**Brief**
Look over the lines below. Report each one that includes the string "value".

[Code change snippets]
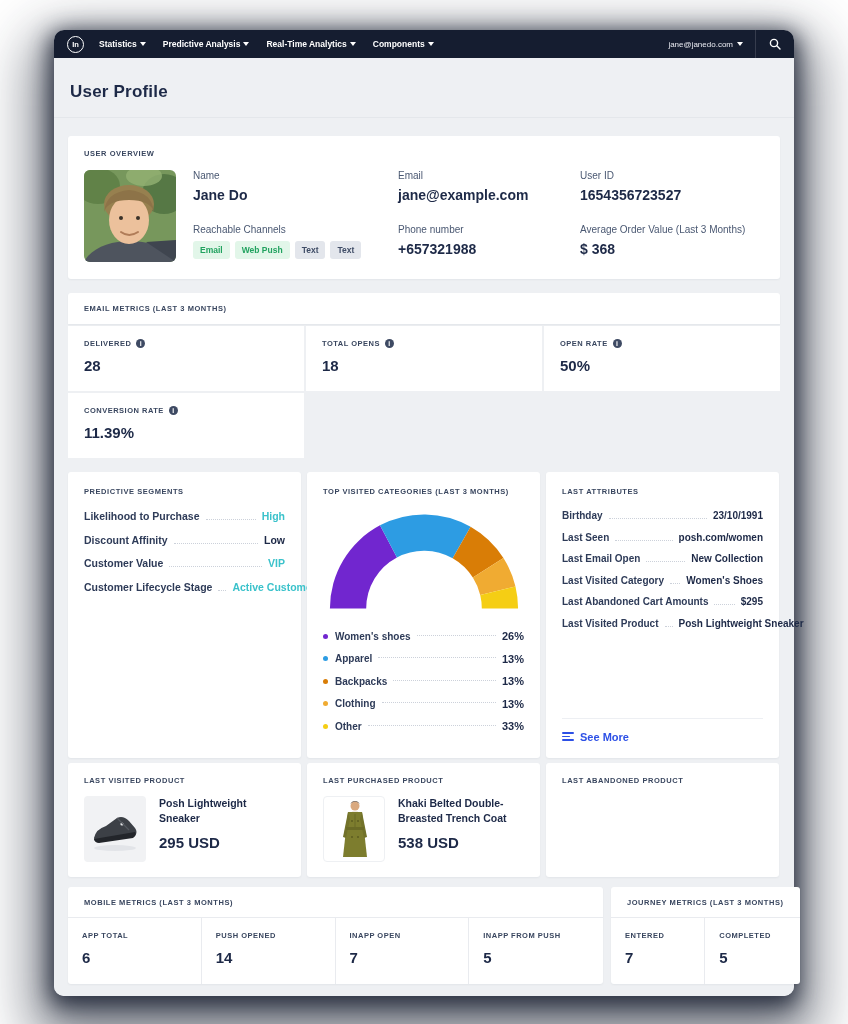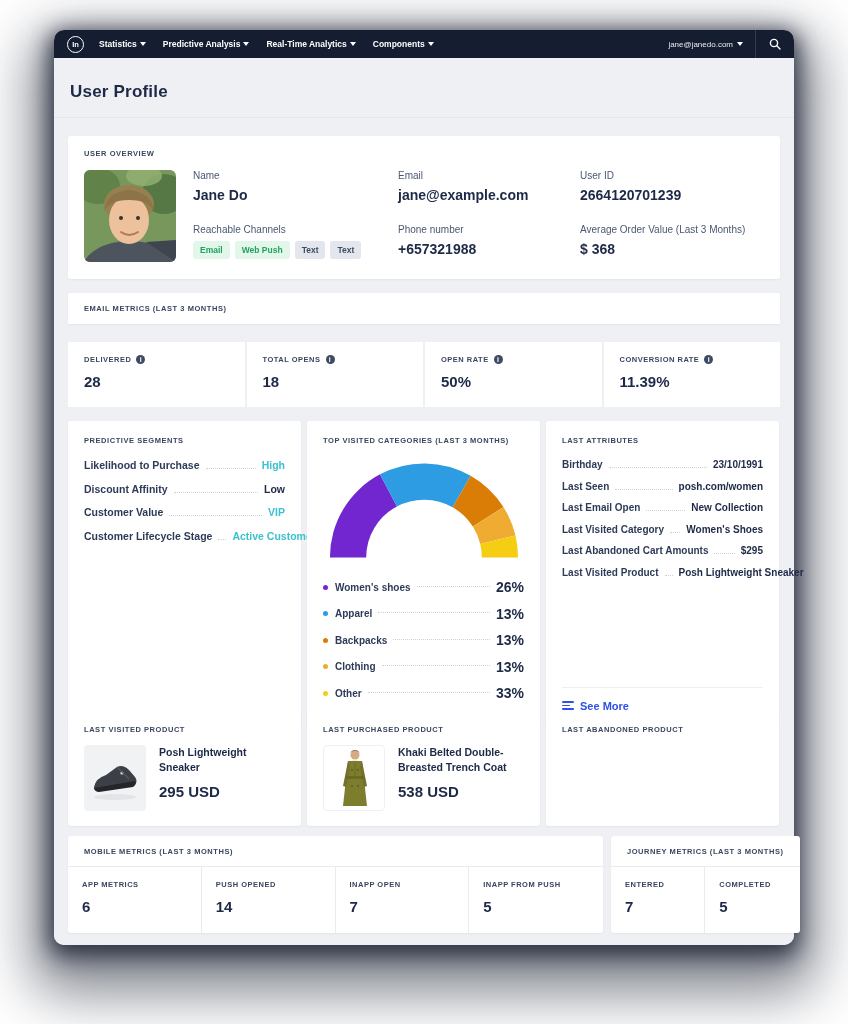--- a/index.html
+++ b/index.html
@@ -171,7 +171,7 @@
           </div>
           <div>
             <div class="field-label">User ID</div>
-            <div class="field-value">2664120701239</div>
+            <div class="field-value">1654356723527</div>
           </div>
           <div>
             <div class="field-label">Reachable Channels</div>

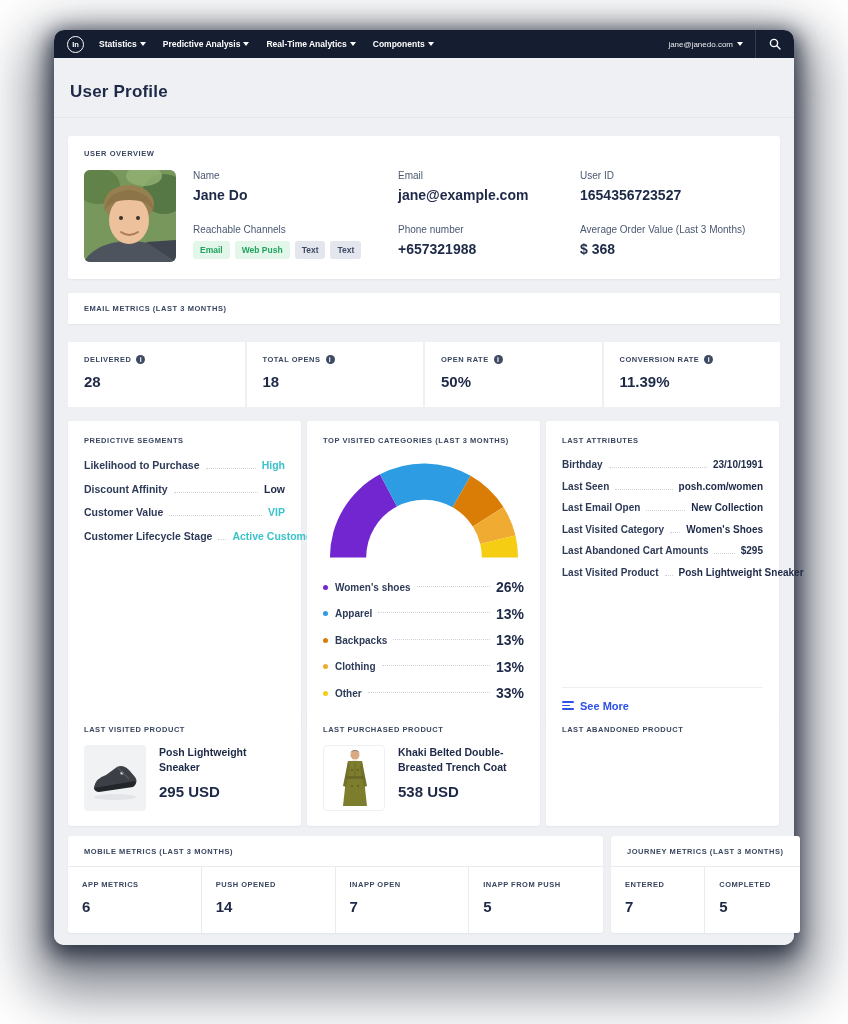--- a/index.html
+++ b/index.html
@@ -42,7 +42,7 @@
   
   .section { margin-top:14px; }
   .strip-card { padding:11px 16px; border-radius:3px 3px 0 0; }
-  .metrics-grid { display:grid; grid-template-columns:repeat(4,1fr); gap:2px; margin-top:18px; }
+  .metrics-grid { display:grid; grid-template-columns:repeat(3,1fr); gap:2px; margin-top:2px; }
   .metric-tile { background:#fff; padding:13px 16px 17px; }
   .metric-label { font-size:7.5px; font-weight:bold; letter-spacing:.5px; color:#39465f; display:flex; align-items:center; gap:5px; }
   .info-icon { width:9px; height:9px; border-radius:50%; background:#3e4a63; color:#fff; font-size:7px; line-height:9px; text-align:center; font-weight:bold; flex:none; cursor:pointer; }

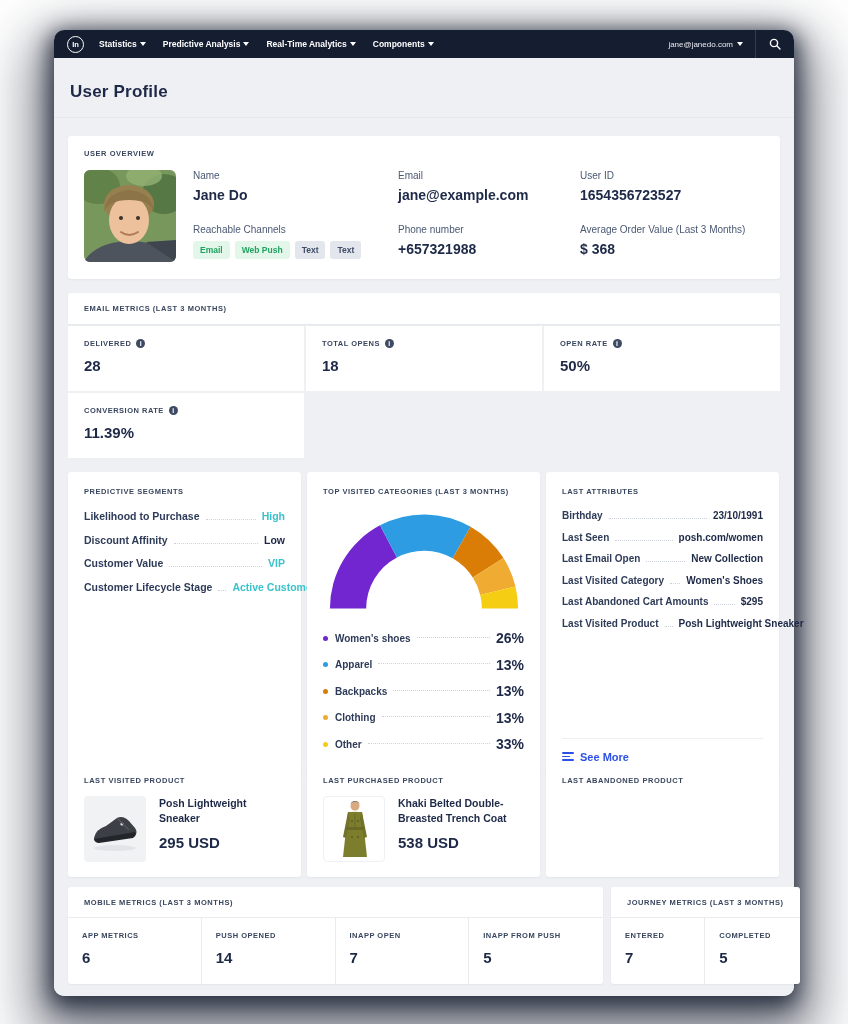--- a/index.html
+++ b/index.html
@@ -65,7 +65,7 @@
   .legend-row { display:flex; align-items:center; margin-bottom:10.5px; }
   .legend-dot { width:5px; height:5px; border-radius:50%; margin-right:7px; flex:none; }
   .legend-label { font-size:10px; font-weight:bold; color:#2e3b58; white-space:nowrap; }
-  .legend-pct { font-size:14px; font-weight:bold; color:#1d2947; }
+  .legend-pct { font-size:11px; font-weight:bold; color:#1d2947; }
 
   .attr-rows { margin-top:14px; }
   .attr-rows .kv-row { margin-bottom:10.5px; }

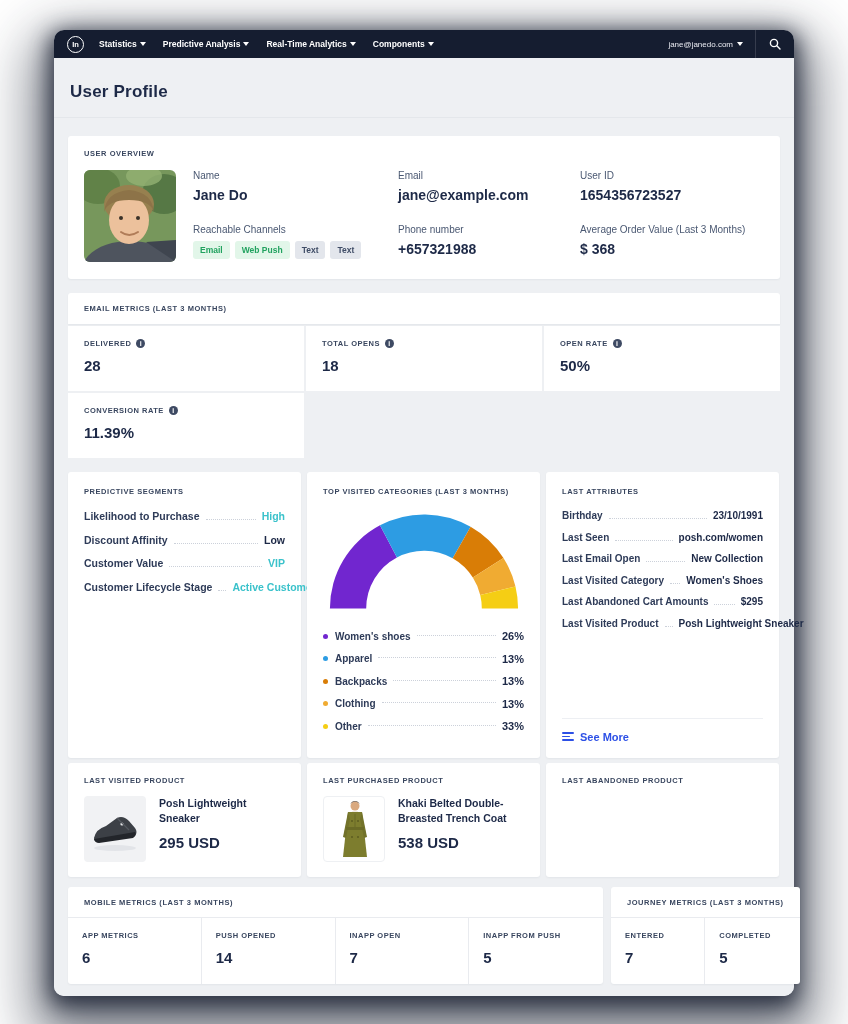--- a/index.html
+++ b/index.html
@@ -407,7 +407,7 @@
         <div class="tbl-cells c4">
           <div class="tbl-cell">
             <div class="metric-label">
-                <span>APP METRICS</span>
+                <span>APP TOTAL</span>
               </div>
             <div class="metric-value">6</div>
           </div>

**Output for this exercise**
-            <div class="field-value">2664120701239</div>
+            <div class="field-value">1654356723527</div>
             <div class="metric-value">6</div>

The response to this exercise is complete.